Why Do Dogs Pee On Tires?

You walk towards your car, ready to leave for work. Your dog rushes towards you, nuzzling his head on your legs. You smile and pet him for a while. Time ticks by and you don’t want to be late, so with a final pat on your dog’s head you turn towards your car.

An exasperated sigh leaves your mouth because like almost every day, you see your dog’s pee staining the tires.

Bet it’s getting strange how your dog pees on a similar object every time, given the chance.

Curiosity is in human nature, hence the question must be lingering in the back of your mind, why they do it?

As peculiar as it may sound, dogs have a habit of marking their territory. With their strong sense of smell, they can figure out the conditions and places the tires have been through and let other dogs know about their presence.

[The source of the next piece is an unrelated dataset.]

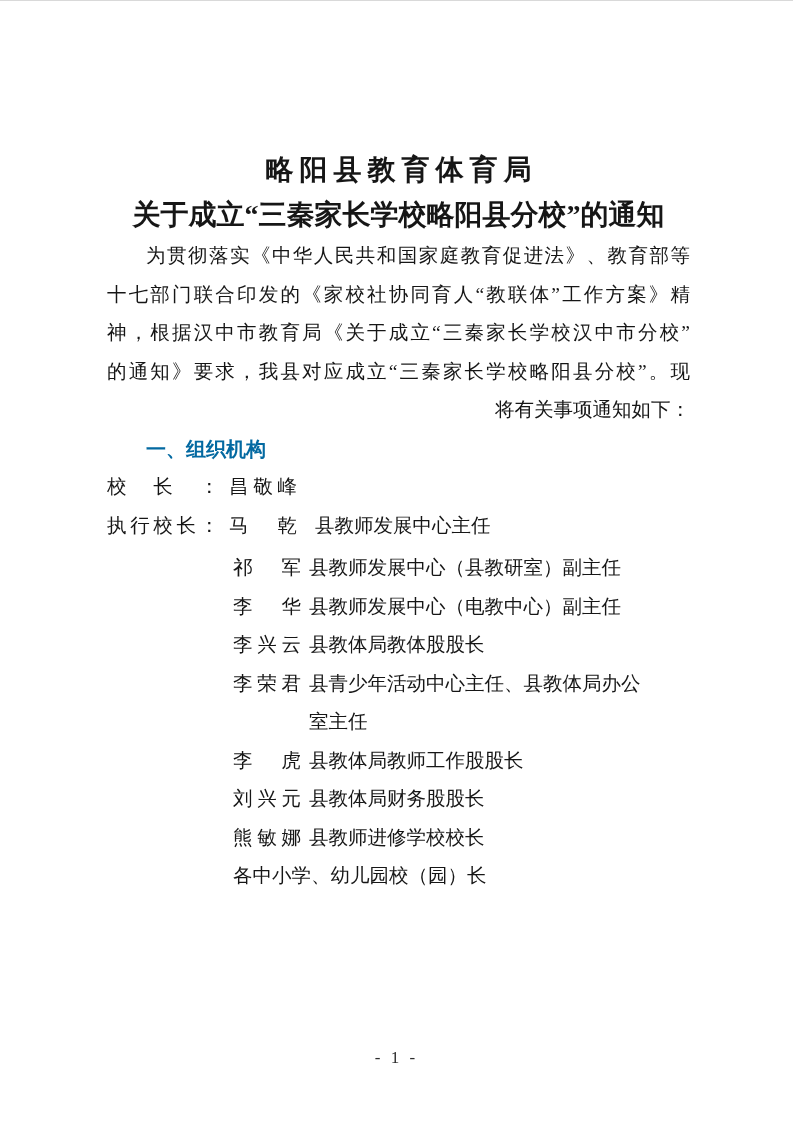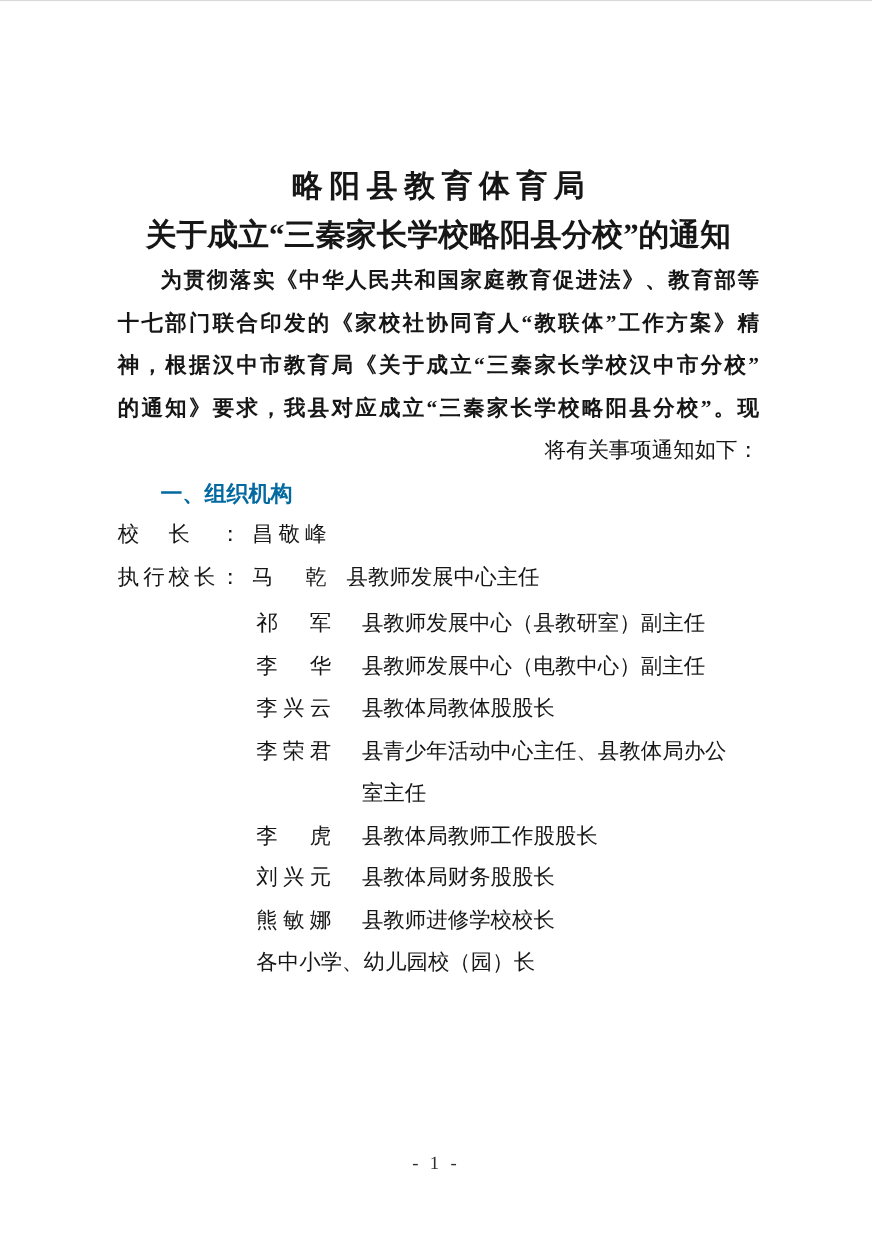"为贯彻落实《中华人民共和国家庭教育促进法》、教育部等" .just { font-weight: bold -> none }
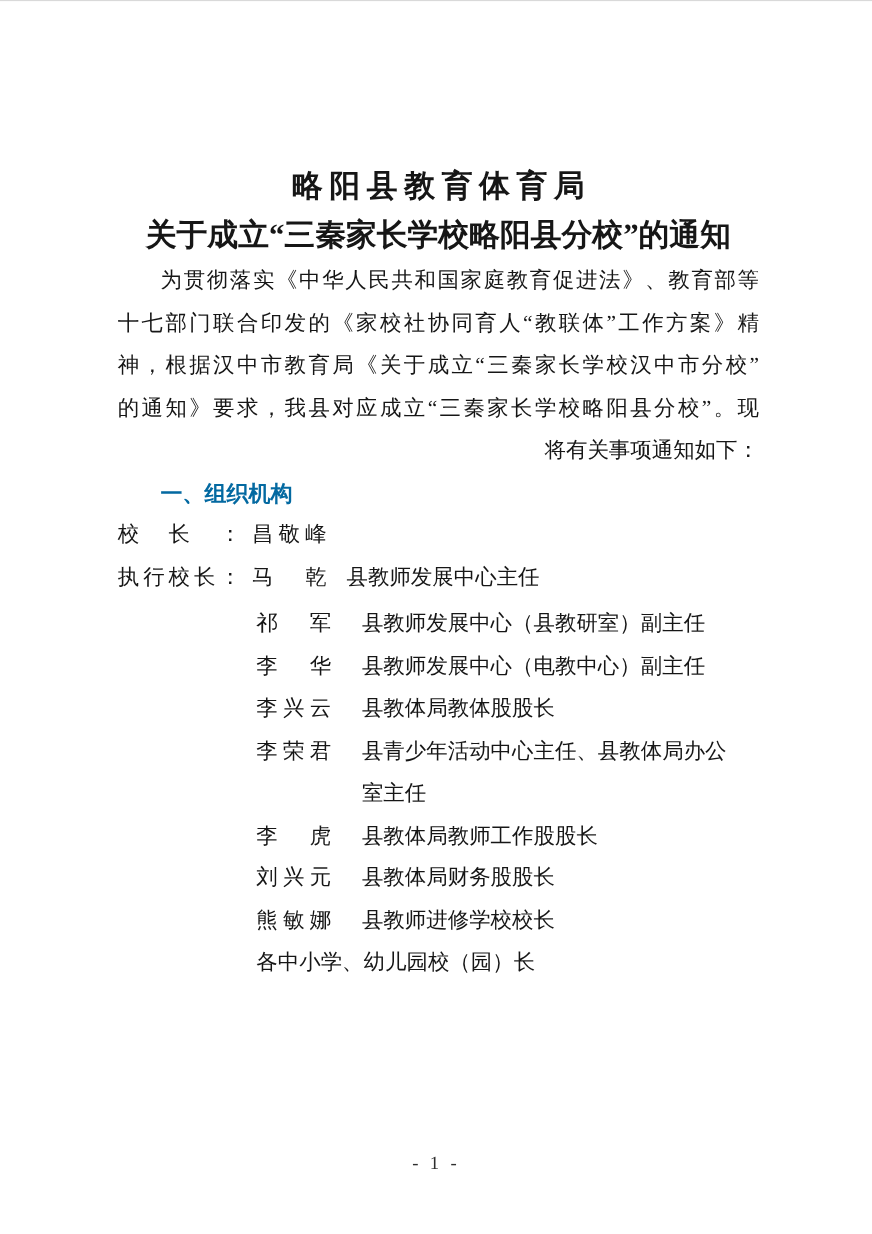"县教师发展中心（县教研室）副主任" .deputy-title { margin-left: 28px -> 8px }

Let’s take a deeper dive to see what causes your dog to leave with a smug look on their faces after they’ve peed on these particular objects. (They even pee outside their pee mats sometimes)

Why do dogs pee on various objects including tires?

Dogs Pee On Tires

Dogs are extremely territorial animals and feel pride and satisfaction after marking their territory, often through peeing on that spot. They let other dogs know that ‘hey, I was here!’ Hunger of status and ownership is not just human nature, by peeing on objects, a dog lets other dogs know that he has marked this object emitting delicious scents as his own. It gives them a sense of satisfaction and pride. After peeing, they probably think ‘mission accomplished!’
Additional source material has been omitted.